With comdats parts of the file might never be read.
There are also multiple levels of cache and while all the relocations of a
file will fit in ram, it is probably still more efficient to validate them
as they are read.
But I think (typing on a phone) that relocations are another case where the
best is to have a more specific api: the only way the relocation is invalid
from the perspective of the api we provide is if the symbol index is
invalid. We can just return symbol_end for that and avoid the error_code
and the ErrorOr.
Cheers,
Rafael
On Jun 1, 2015 6:19 PM, "Lang Hames" <lhames at gmail.com>
wrote:
> Out of interest, what parts of an object file commonly don't get mapped
in
> by the linker? I'd have assumed linkers would usually end up touching
just
> about everything.
>
> Even assuming that whole file validation is too coarse for performance
> reasons, I'd prefer something coarser than what we currently have. For
> example, right now every access to a relocation has to deal with an error
> return, but I assume it's rare to parse a single relocation in
isolation.
> Why don't we validate all relocations for each section up front, then
have
> a simpler API for accessing them?
>
> I don't have especially strong feelings about this, just a nagging
sense
> that libObject's error handling is unnecessarily fine grained.
>
> FWIW, of the other two proposals I prefer the ErrorOr approach.
>
> Cheers,
> Lang.
>
> On Fri, May 29, 2015 at 6:45 PM, Sean Silva <chisophugis at
gmail.com> wrote:
>
>>
>>
>> On Fri, May 29, 2015 at 4:06 PM, Alexey Samsonov <vonosmas at
gmail.com>
>> wrote:
>>
>>> Hi everyone,
>>>
>>> Having proper error handling in LLVM's Object parsing library
is a nice
>>> thing by itself, but it would additionally allow us to find bugs by
fuzzing
>>> (see r238451 that adds llvm-dwarfdump-fuzzer tool), for which the
clean
>>> input validation is essential.
>>>
>>> This is a generic discussion of state of affairs. I want to do some
>>> progress in fuzzing before we finish it (especially if we decide to
make a
>>> significant intrusive changes), you may scroll down for my plan.
>>>
>>> The code in lib/Object calls report_fatal_error() far too often,
both
>>> when we're (a) just constructing the specific implementation of
ObjectFile,
>>> and (b) when we access its contents and find out the file is broken
and
>>> can't be parsed properly.
>>>
>>> We should just go and fix (a): ObjectFile factory methods return
>>> ErrorOr<std::unique_ptr<ObjectFile>>, and we should
propagate the error
>>> appropriately.
>>>
>>> (b) is harder. The current approach is to use std::error_code as a
>>> return type, and store the result in by-reference argument, for
instance:
>>> std::error_code getSymbolAddress(DataRefImpl Symbol, uint64_t
&Res);
>>>
>>> I wanted to follow this approach in a proposed large MachO API
change
>>> (http://reviews.llvm.org/D10111
>>>
<https://urldefense.proofpoint.com/v2/url?u=http-3A__reviews.llvm.org_D10111&d=AwMFaQ&c=8hUWFZcy2Z-Za5rBPlktOQ&r=Mfk2qtn1LTDThVkh6-oGglNfMADXfJdty4_bhmuhMHA&m=t8fOzjcE-HffAHdlkx8x2RzDYXmOrfwTVRZMBY_I1-k&s=vIEUEH66ZENYUbm5_hrLkGBXJih9kgG91w9SNPrpGGU&e=>),
>>> but it raised discussion on whether this approach is right.

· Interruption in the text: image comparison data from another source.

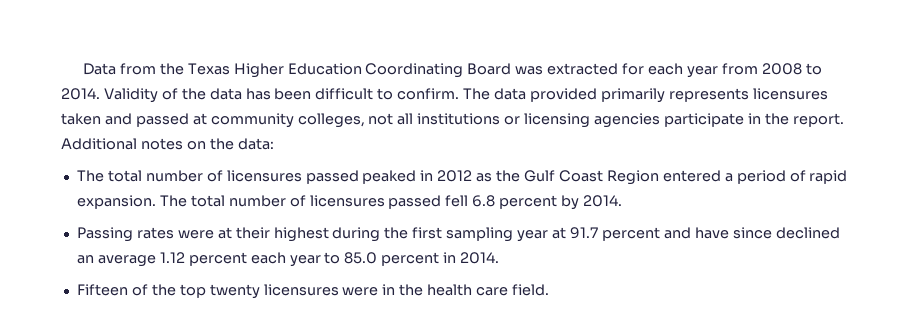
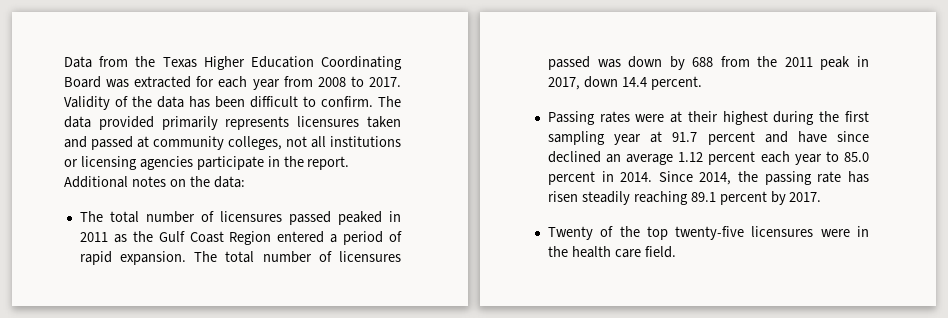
- Data from the Texas Higher Education Coordinating Board was extracted for each year from 2008 to 2014.
+ Data from the Texas Higher Education Coordinating Board was extracted for each year from 2008 to 2017.
- The total number of licensures passed peaked in 2012 as the Gulf Coast Region entered a period of rapid expansion.
+ The total number of licensures passed peaked in 2011 as the Gulf Coast Region entered a period of rapid expansion.
- The total number of licensures passed fell 6.8 percent by 2014.
+ The total number of licensures passed was down by 688 from the 2011 peak in 2017, down 14.4 percent.
- Passing rates were at their highest during the first sampling year at 91.7 percent and have since declined an average 1.12 percent each year to 85.0 percent in 2014.
- Fifteen of the top twenty licensures were in the health care field.
+ Passing rates were at their highest during the first sampling year at 91.7 percent and have since declined an average 1.12 percent each year to 85.0 percent in 2014. Since 2014, the passing rate has risen steadily reaching 89.1 percent by 2017.
+ Twenty of the top twenty-five licensures were in the health care field.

>>> Moving this discussion here. I see the following options:
>>>
>>> 1. Use the current approach:
>>> std::error_code getSymbolAddress(DataRefImpl Symbol, uint64_t
&Res);
>>>
>>> Pros:
>>> * don't need to change a large number of (often virtual) API
functions
>>> * has a nice error handling pattern used in LLVM tools:
>>> uint64_t Addr;
>>> if (error(getSymbolAddress(Symbol, Addr)))
>>> return; // or continue, or do anything else.
>>>
>>> Cons:
>>> * return value can just be silently ignored. Adding
warn_unused_result
>>> attribute on per-function basis is ugly
>>> * adds extra overhead for cases when we're certain the result
would be
>>> valid.
>>>
>>> 2. Switch to ErrorOr wrapper:
>>> ErrorOr<uint64_t> getSymbolAddress(DataRefImpl Symbol);
>>>
>>> Pros:
>>> * handling the error is now mandatory and explicit.
>>> * callers can explicitly skip error handling if they know the
result
>>> would be valid:
>>> uint64_t Addr = getSymbolAddress(Symbol).get();
>>> and it would fail the assert if they are wrong.
>>>
>>> Cons:
>>> * need to change lots of old code, or live with two versions of
>>> functions
>>> * error handling boilerplate in regular code on call site is
ugly:
>>> auto AddrOrErr = getSymbolAddress(Symbol);
>>> if (AddrOrErr.hasError())
>>> return; // or continue, or whatever
>>> uint64_t Addr = AddrOrErr.get();
>>> (can probably be improved with a macro)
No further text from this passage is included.